ギガは「1か月にどれだけの量を使えるか」という総量のこと。速度は「データがどれだけ速く流れるか」という勢いのことです。たとえるなら、ギガがバケツの大きさで、速度が蛇口から出る水の勢い。容量がたっぷりあっても速度が遅ければ動画はカクつきますし、速度が速くても容量が小さければすぐ使い切ってしまいます。
両方をバランスよく見るのが大事です。速度の目安については動画視聴に必要な通信速度で詳しく解説しているので、容量とあわせて確認すると、より自分に合った回線が選べます。
ギガが足りなくなったときの対処
容量制限プランでギガを使い切ってしまったら、どうすればいいのでしょうか。多くのプランでは、その月の残りは速度が大きく制限されます。ただ、追加でデータを買い足せる場合もあります。
ここで気をつけたいのが、追加データは割高なことが多いという点です。何度も買い足していると、結局は無制限プランより高くついてしまうことがあります。月に2回も3回も追加購入しているなら、それは「プランが自分の使い方に合っていないサイン」。最初から大容量や無制限のプランに切り替えたほうが、トータルで安くなることが多いです。
買い足す前にできる節約として、外で使うスマホのギガを家のWi-Fiで肩代わりする方法もあります。家のWi-Fiが無制限なら、動画も音楽も家にいるあいだに楽しんでおけば、外で消費するギガはぐっと減らせます。アプリの更新や写真のバックアップも、家のWi-Fiにつないでいるときにまとめてやっておくと、外でのギガ消費を抑えられます。
よくある質問
Q. 一人暮らしなら何ギガが一番無難ですか? A. 動画をよく見るなら無制限タイプ、あまり見ないなら100GB前後が無難です。自分の使い方が読めないうちは、速度制限のストレスがない無制限を選んでおくと失敗しにくいです。
Q. 「無制限」なら本当に使い放題ですか? A. 多くは使い放題ですが、一部の回線では短時間に大量のデータを使うと一時的に速度が制限されることがあります。契約前に「速度制限の条件」を確認しておきましょう。
Q. スマホのギガだけで一人暮らしは乗り切れますか? A. 動画をあまり見ない人なら可能ですが、家で動画やビデオ会議をする人だと足りなくなりがちです。家にWi-Fiを引いて、スマホは小さめのギガにすると通信費を抑えられます。
Q. 容量が足りなくなったらどうなりますか? A. 多くのプランでは、その月の残りは速度が大きく制限されます。動画が止まる、ページの表示が遅くなるなど不便になりますが、翌月になればまた元の速度に戻ります。
まとめ:迷ったら無制限、こだわるなら使用量で選ぶ
一人暮らしのネットに必要なギガは、使い方しだいで大きく変わります。SNSと調べもの中心なら20〜30GBで足り、動画をそこそこ見るなら100GB前後、毎日高画質で動画を見たり在宅ワークをするなら無制限タイプが安心です。
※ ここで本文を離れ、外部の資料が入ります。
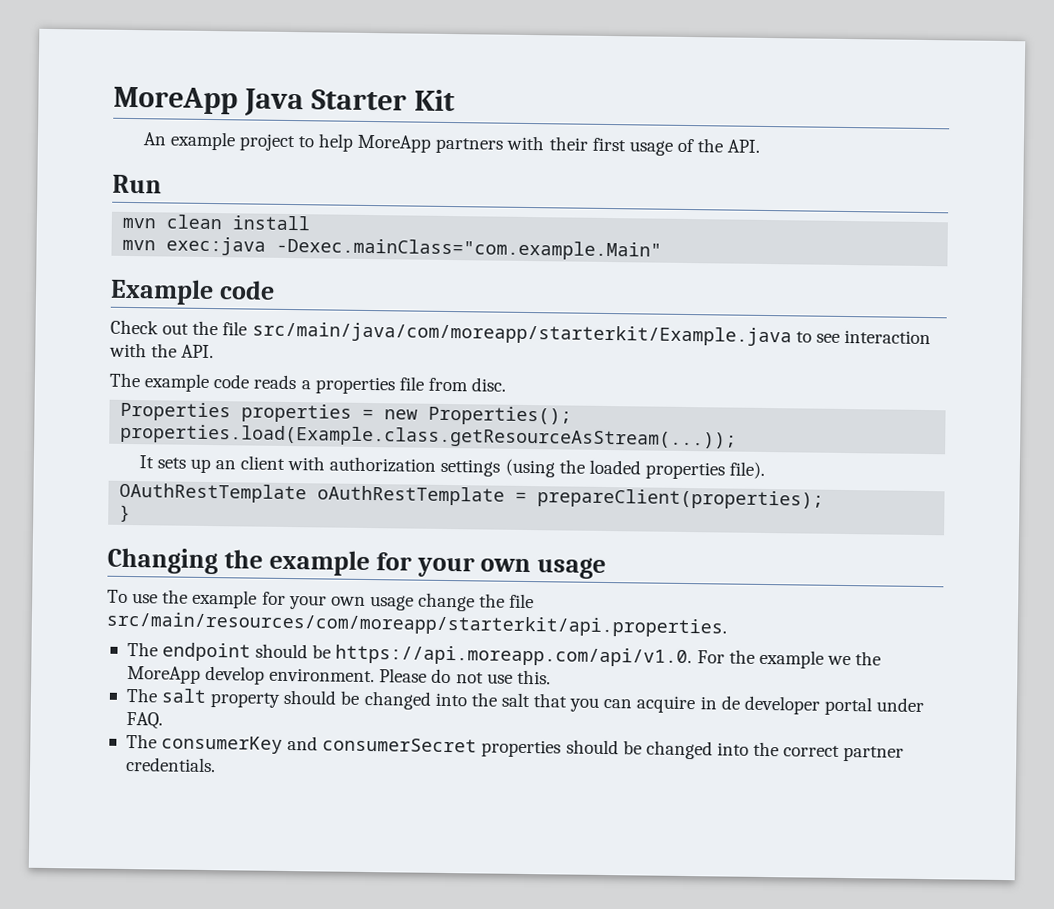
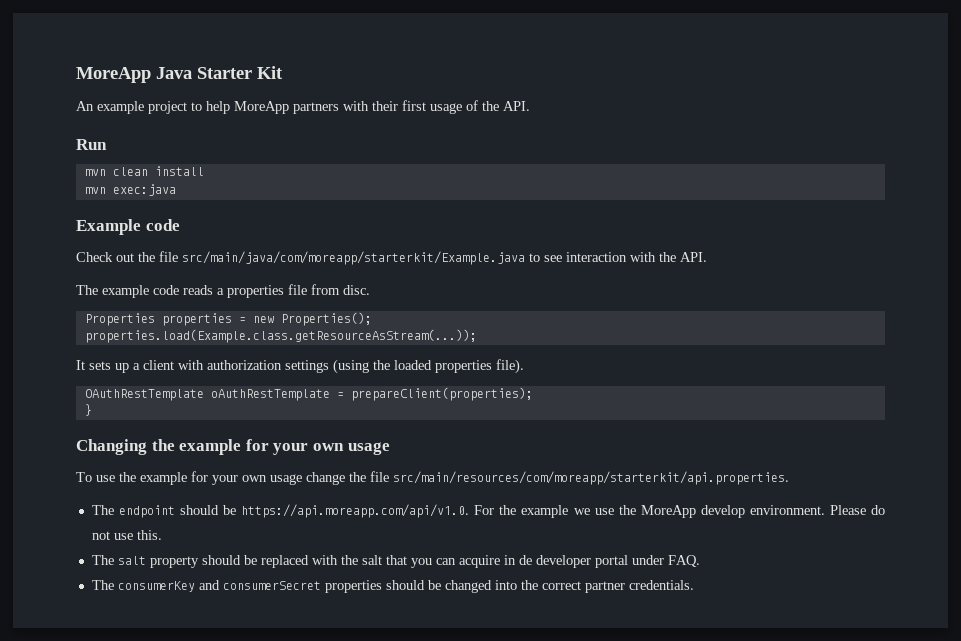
[276,237,663,261] -Dexec.mainClass="com.example.Main" -> (176, 190) none
[214,460,236,470] an -> [133,363,140,370] a
(851, 660) none -> [594,508,614,515] use
[363,690,467,710] changed into -> [260,555,338,568] replaced with

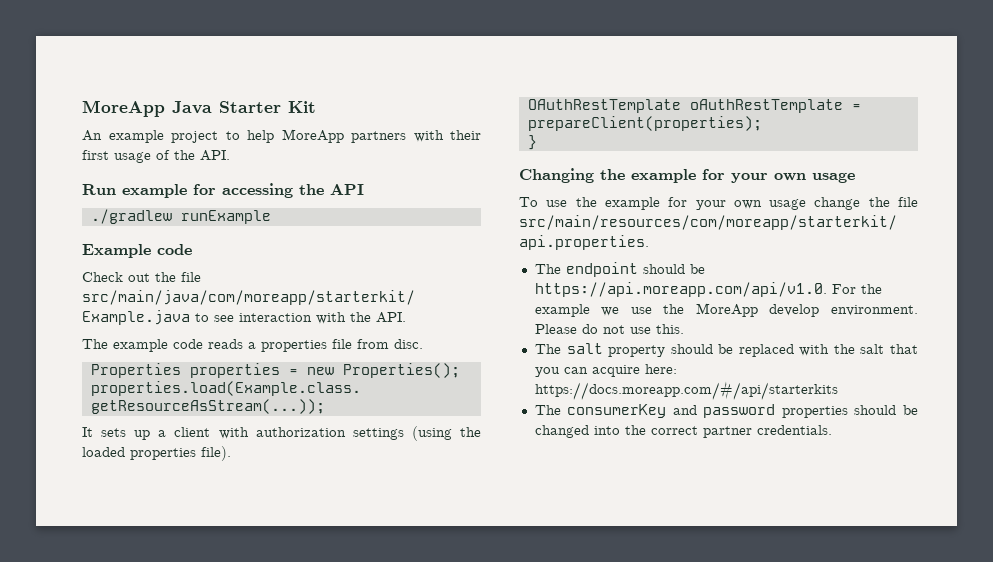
[84,166,204,176] [84,184,176,196] // mvn clean install // mvn exec:java -> [122,183,364,198] [90,209,271,224] example for accessing the API // ./gradlew runExample
[503,555,700,568] in de developer portal under FAQ. -> [644,364,677,374] [534,381,838,400] here: https://docs.moreapp.com/#/api/starterkits
[222,581,321,590] consumerSecret -> [703,404,776,418] password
自分の使用量がまだ読めないなら、速度制限を気にせず使える無制限タイプを選んでおくのが、いちばん失敗の少ない選び方です。慣れてきて「思ったより使わないな」と感じたら、次の更新で容量を見直せば大丈夫。まずは月末にギガを気にしてヒヤヒヤしない環境を整えることを優先しましょう。
なお、各社のプラン内容や容量は時期によって変わります。この記事は2026年6月時点の一般的な目安なので、契約前に必ず公式サイトで最新のプランを確認してくださいね。